◆ **TO DO**:
Every line below from the one containing "Prilba: 1 for 3.60 -> 1 for 2.90" to the final line must be reproduced exactly, and no other line may appear in the answer.

[Dataset entries]
************

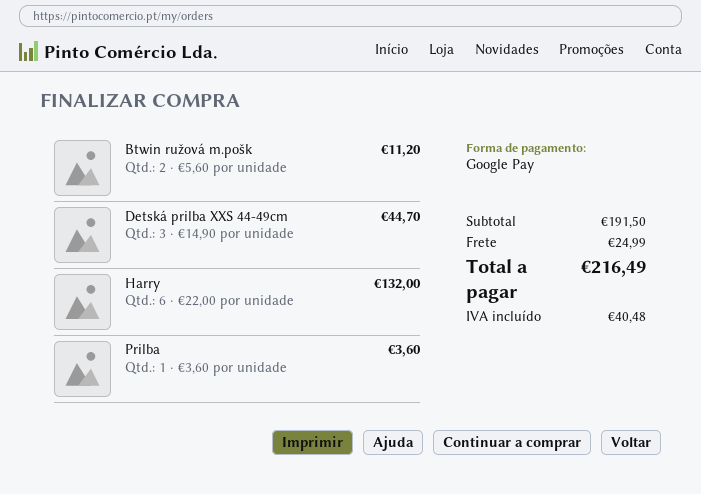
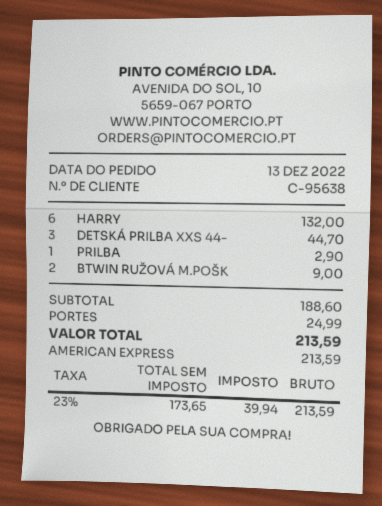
payment method: Google Pay -> American Express
Btwin ružová m.pošk: 2 for 11.20 -> 2 for 9.00
Prilba: 1 for 3.60 -> 1 for 2.90
subtotal: 191.50 -> 188.60
tax: 40.48 -> 39.94
total: 216.49 -> 213.59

************

◆ **ANSWER TO THIS TASK**:
Prilba: 1 for 3.60 -> 1 for 2.90
subtotal: 191.50 -> 188.60
tax: 40.48 -> 39.94
total: 216.49 -> 213.59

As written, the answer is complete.